Amalan sunnah puasa Syawal memiliki banyak keutamaan, salah satunya pahalanya setara dengan pahala puasa selama satu tahun sebagaimana hadits Rasulullah.  

Lalu, bagaimana bila dalam praktiknya puasa Syawal selama enam hari tersebut dikerjakan tidak berurutan, tetapi dilaksanakan secara terpisah dan bahkan dikerjakan di akhir bulan Syawal.

Baca Juga Tak Hanya Amankan Haul, Polda Kalsel Sumbang Sapi 1,2 Ton dan Dirikan Dapur Umum untuk Jemaah

Berkaitan hal ini, Sayyid Abdullah Al-Hadrami menjelaskan bahwa puasa sunnah Syawal tidak harus dilakukan secara tersambung.

Enam hari puasa sunnah Syawal boleh dikerjakan secara terpisah-pisah sepanjang masih berada di bulan Syawal.  

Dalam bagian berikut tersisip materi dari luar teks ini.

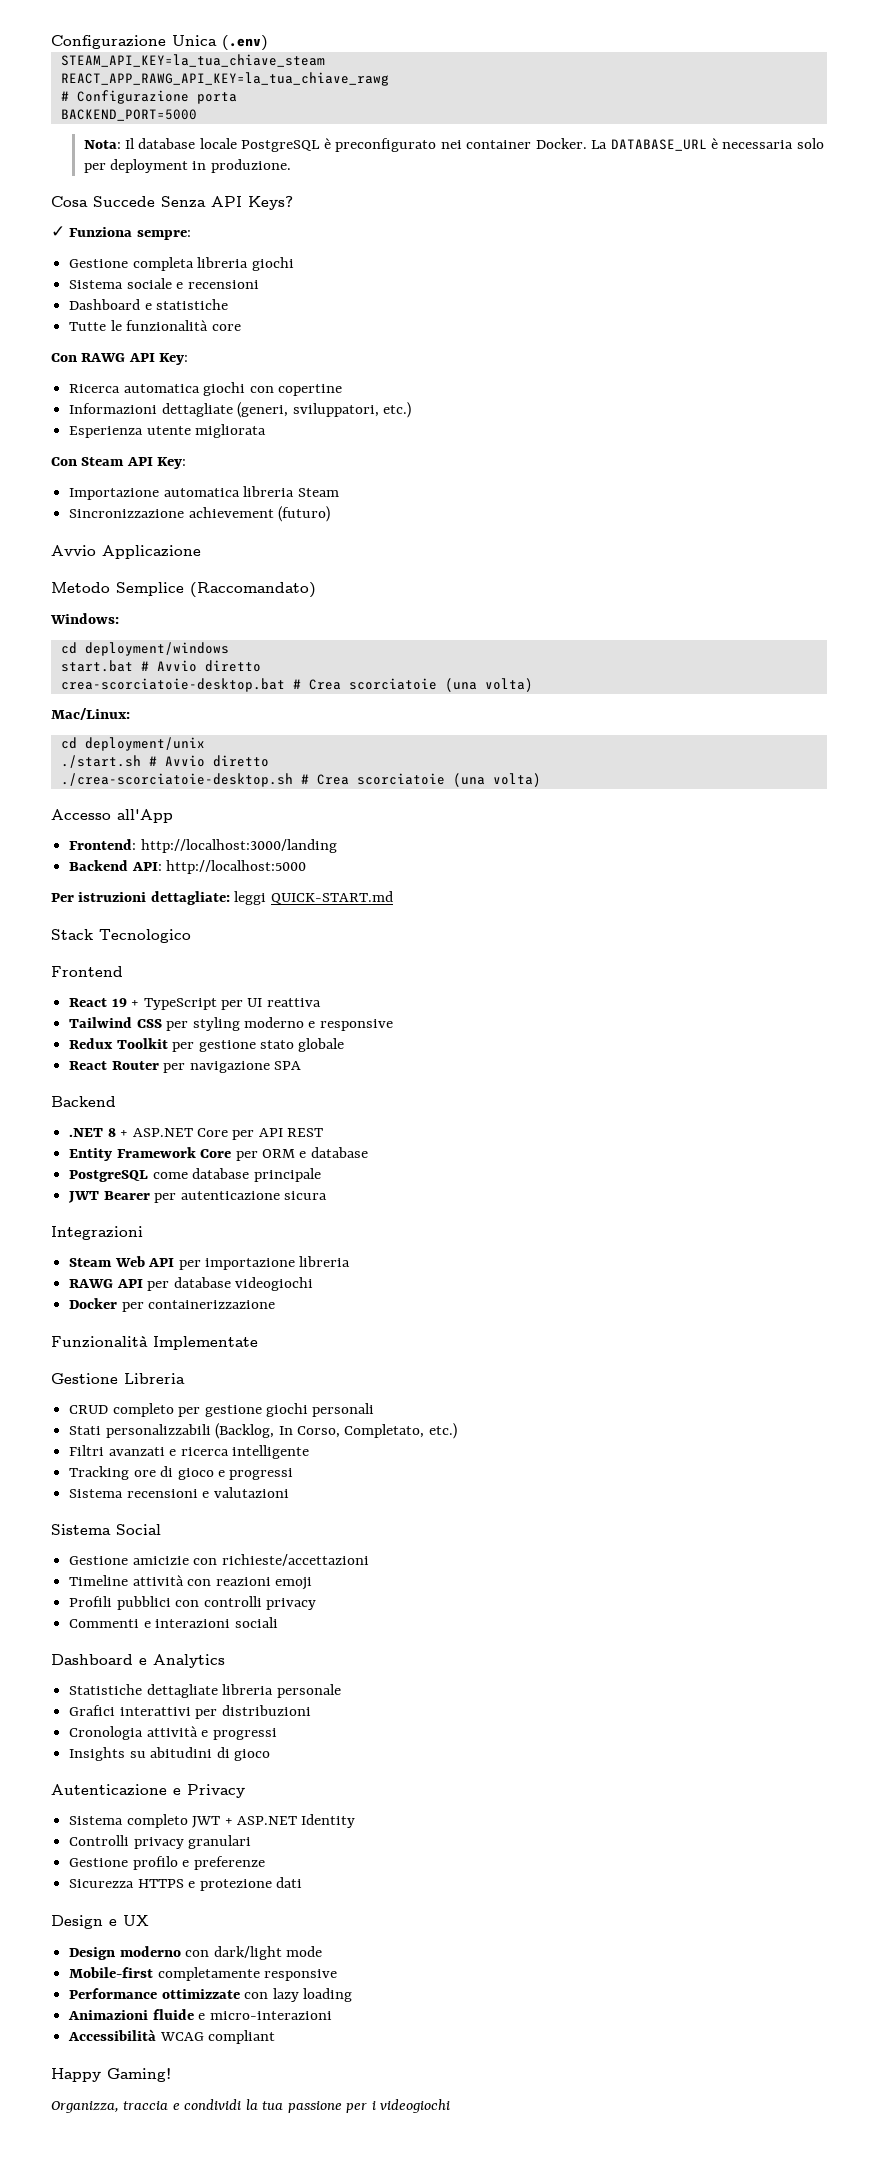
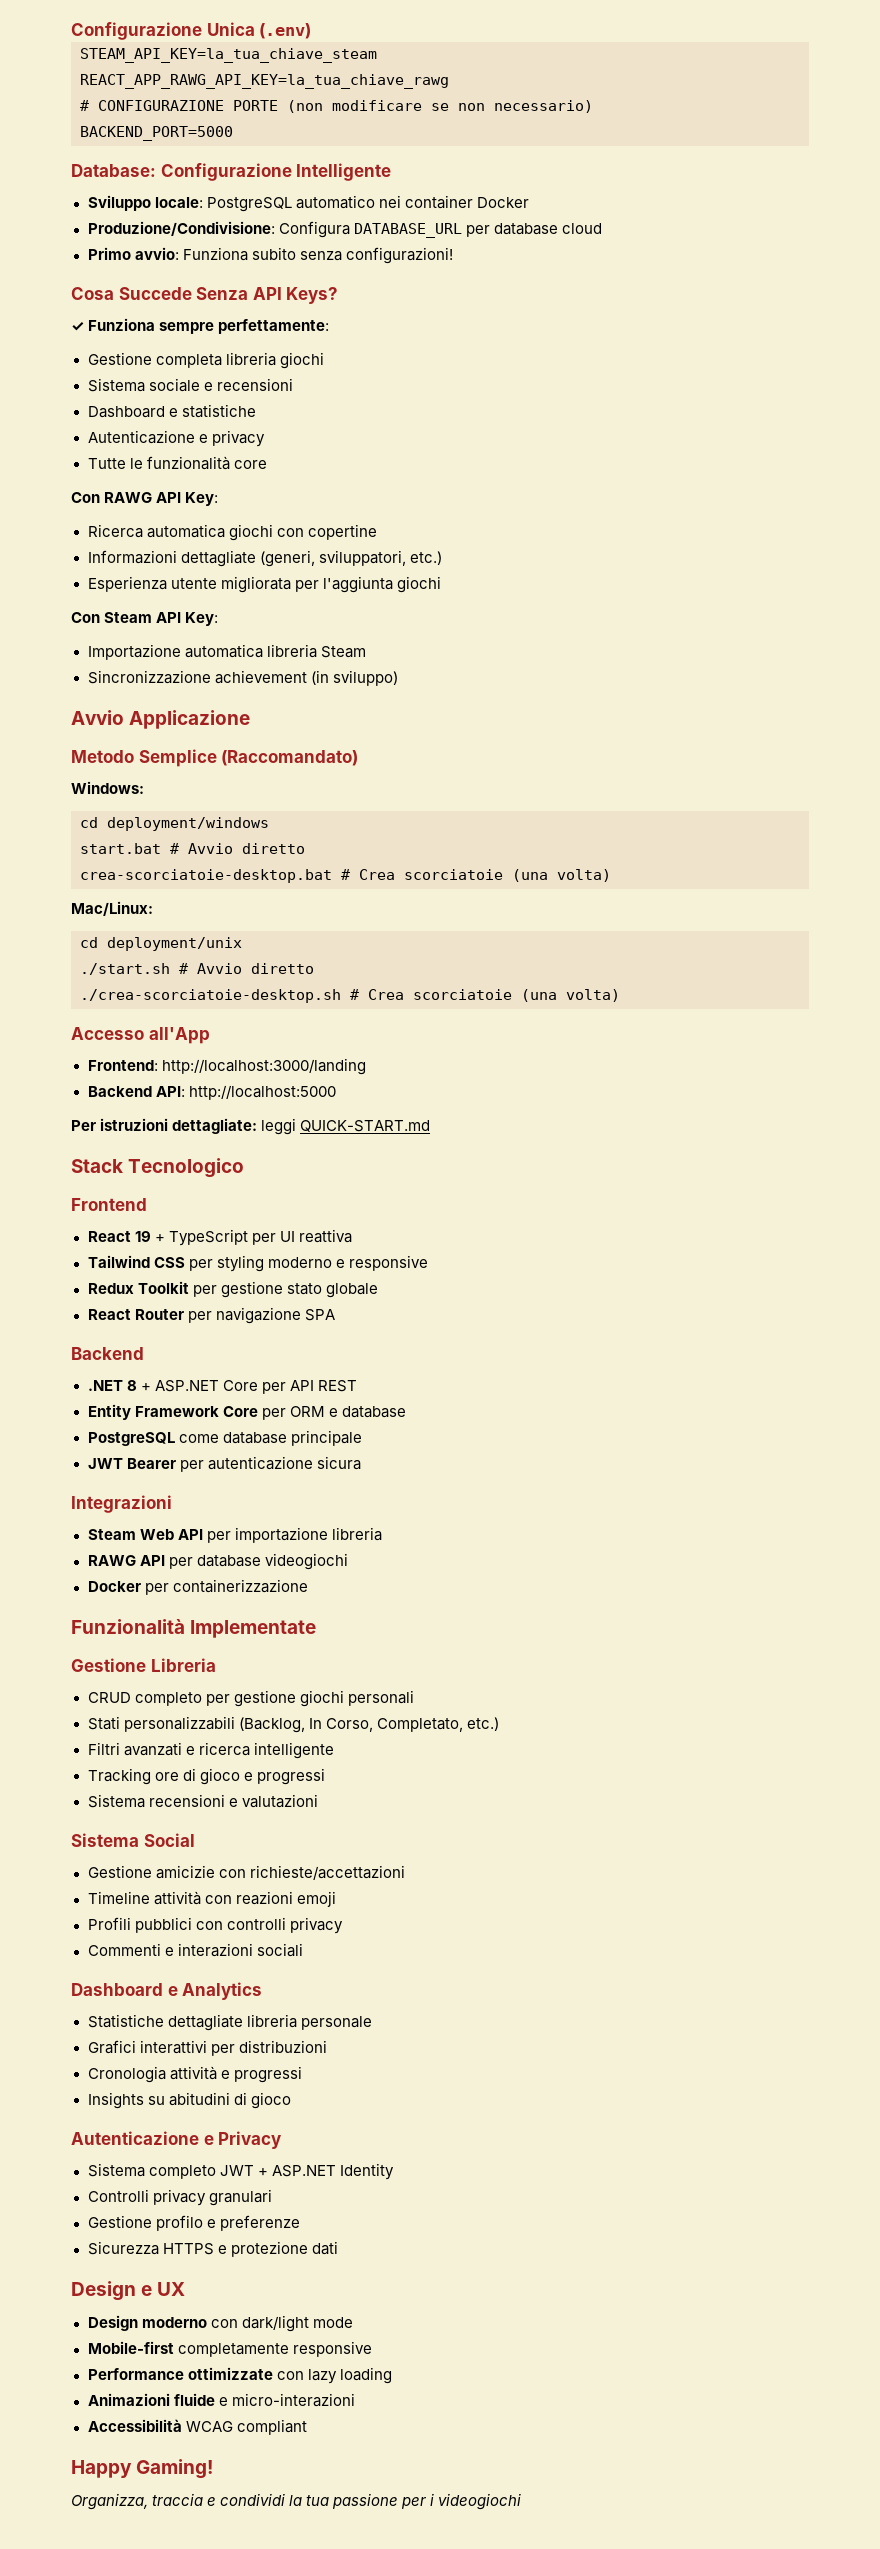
- # Configurazione porta
+ # CONFIGURAZIONE PORTE (non modificare se non necessario)
  BACKEND_PORT=5000
- Nota: Il database locale PostgreSQL è preconfigurato nei container Docker. La DATABASE_URL è necessaria solo per deployment in produzione.
+ Database: Configurazione Intelligente
+ Sviluppo locale: PostgreSQL automatico nei container Docker
+ Produzione/Condivisione: Configura DATABASE_URL per database cloud
+ Primo avvio: Funziona subito senza configurazioni!
- ✓ Funziona sempre:
+ ✓ Funziona sempre perfettamente:
+ Autenticazione e privacy
- Esperienza utente migliorata
+ Esperienza utente migliorata per l'aggiunta giochi
- Sincronizzazione achievement (futuro)
+ Sincronizzazione achievement (in sviluppo)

“Apakah disyaratkan dalam puasa Syawal untuk terus-menerus? Jawaban: sesungguhnya tidak disyaratkan dalam puasa Syawal untuk terus-menerus, dan cukup bagimu untuk puasa enam hari dari bulan Syawal sekalipun terpisah-pisah, sepanjang semua puasa tersebut dilakukan di dalam bulan ini (Syawal).”  

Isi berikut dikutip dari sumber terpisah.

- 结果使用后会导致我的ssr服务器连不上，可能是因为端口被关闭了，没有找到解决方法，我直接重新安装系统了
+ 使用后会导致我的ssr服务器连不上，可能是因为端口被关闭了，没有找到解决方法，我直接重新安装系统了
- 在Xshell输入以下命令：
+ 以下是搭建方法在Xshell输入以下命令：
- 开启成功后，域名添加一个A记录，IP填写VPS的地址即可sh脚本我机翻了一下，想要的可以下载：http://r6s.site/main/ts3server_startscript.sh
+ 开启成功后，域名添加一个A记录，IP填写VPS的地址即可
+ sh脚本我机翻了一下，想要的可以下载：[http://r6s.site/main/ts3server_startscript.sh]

Dengan demikian, praktik umat Islam yang melaksanakan puasa Syawal secara terpisah dapat dibenarkan.

Kendati demikian, yang lebih utama adalah dilakukan terus-menerus tanpa dipisah-pisah.

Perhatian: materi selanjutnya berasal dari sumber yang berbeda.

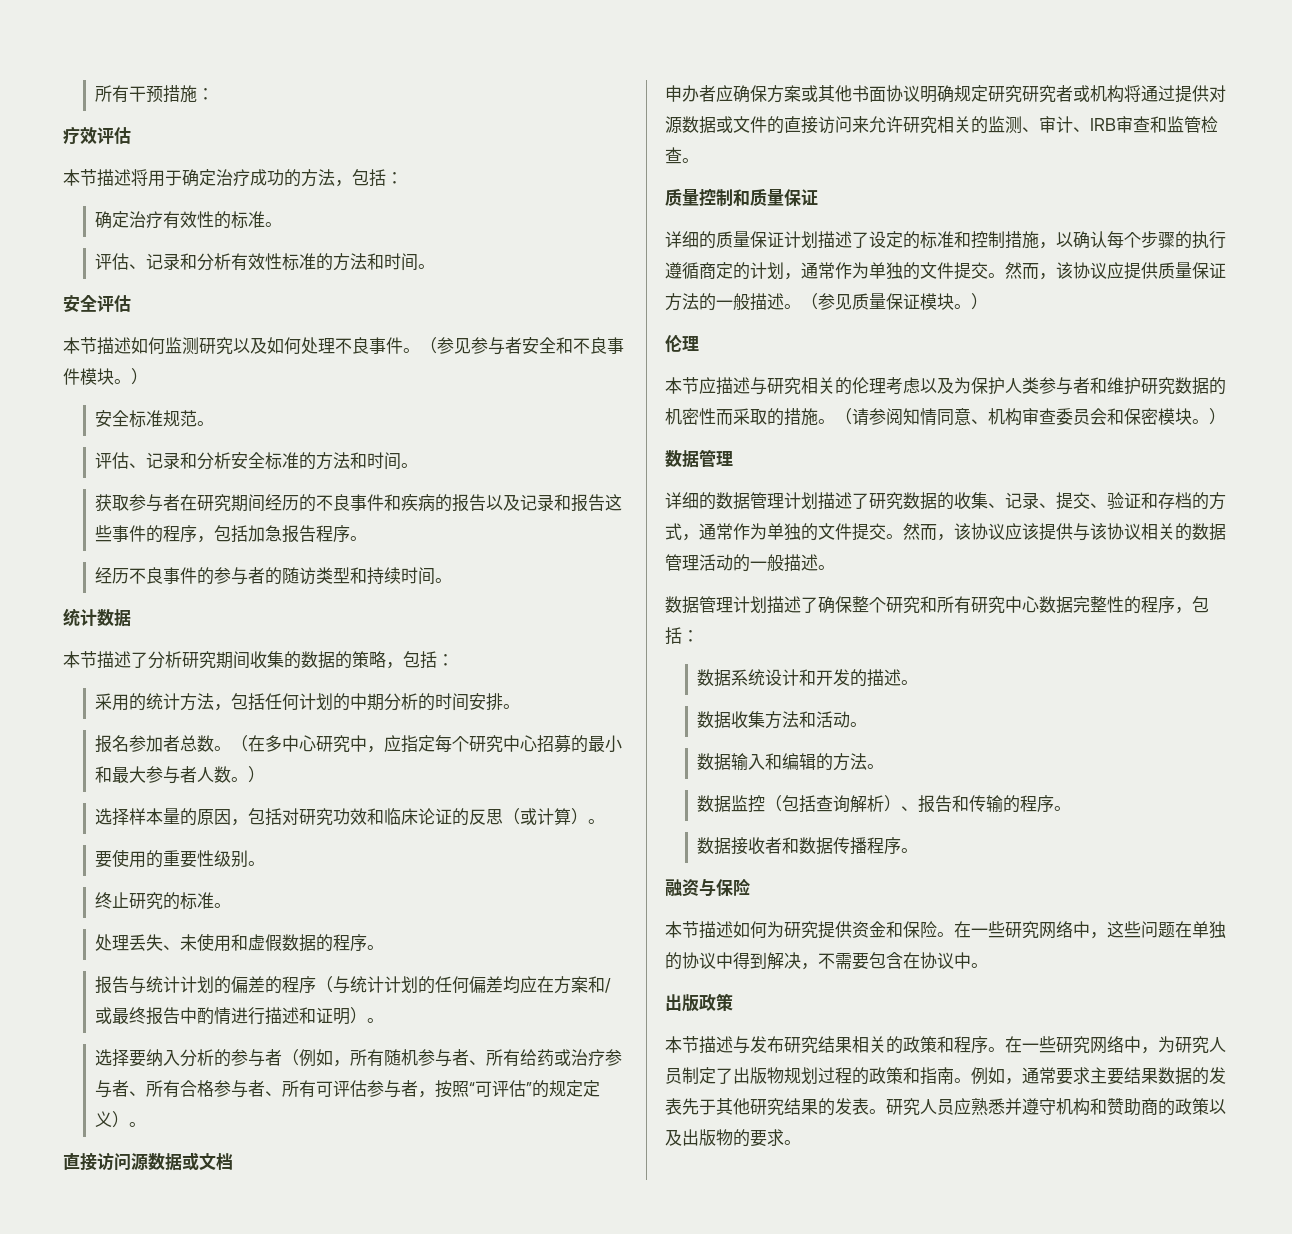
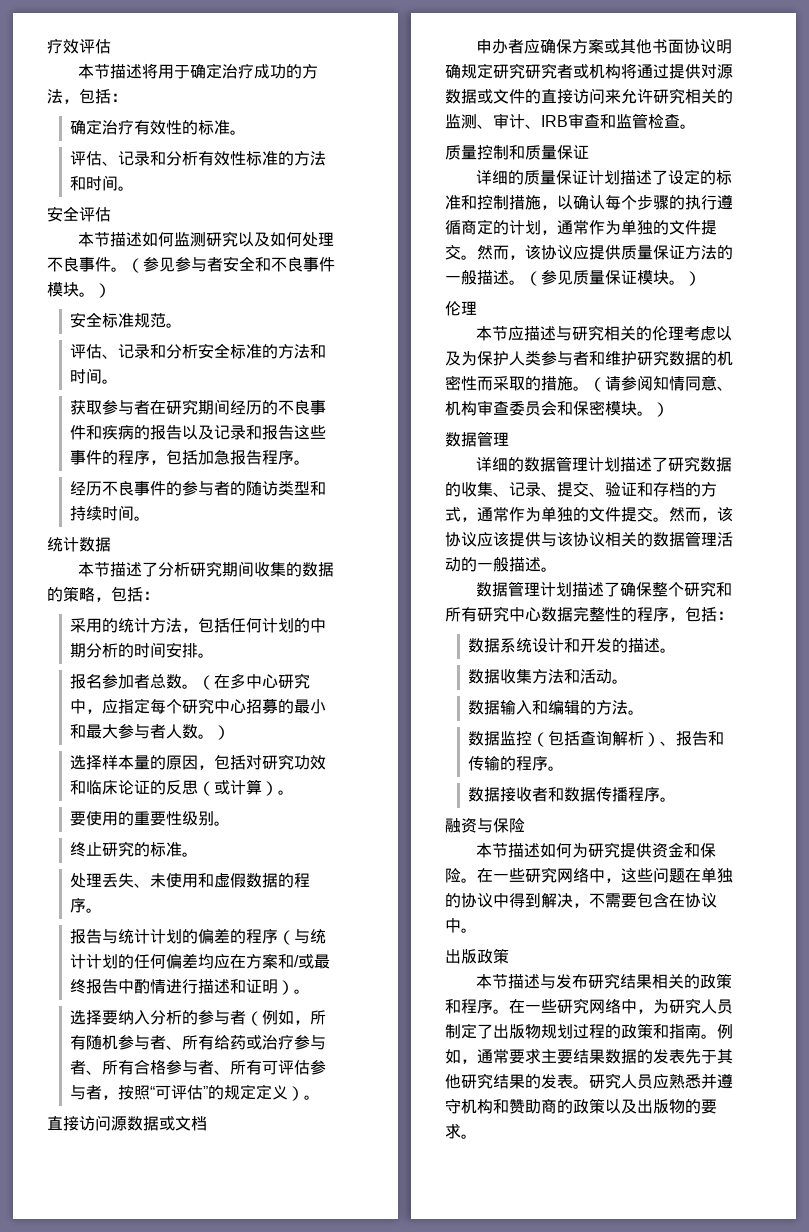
- 所有干预措施：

Pendapat yang menegaskan praktik puasa Syawal yang lebih dianjurkan itu sebagaimana ditulis oleh Imam Abu Al-Husain Yahya bin Abil Khair bin Salim Al-Umrani Al-Yamani dalam salah satu karyanya.  

 يُسْتَحَبُّ لِمَنْ صَامَ رَمَضَانَ أَنْ يَتَّبِعَهُ بِسِتٍّ مِنْ شَوَّالٍ. وَالْمُسْتَحَبُّ: أَنْ يَصُوْمَهَا مُتَتَابِعَةً، فَإِنْ صَامَهَا مُتَفَرِّقَةً جَازَ  

Artinya: “Disunnahkan bagi orang yang puasa di bulan Ramadhan untuk meneruskan dengan puasa enam hari dari bulan Syawal. Dan (praktik) yang dianjurkan, yaitu dengan berpuasa Syawal secara terus-menerus, dan jika puasa dengan cara terpisah, maka diperbolehkan.”

Dari pendapat tersebut, hendaknya umat Islam mengerjakan puasa Syawal dengan cara tak terputus selama enam hari. Namun, bila memang tidak bisa, dilakukan secara tidak berurutan pun masih dapat dibenarkan dan dianjurkan.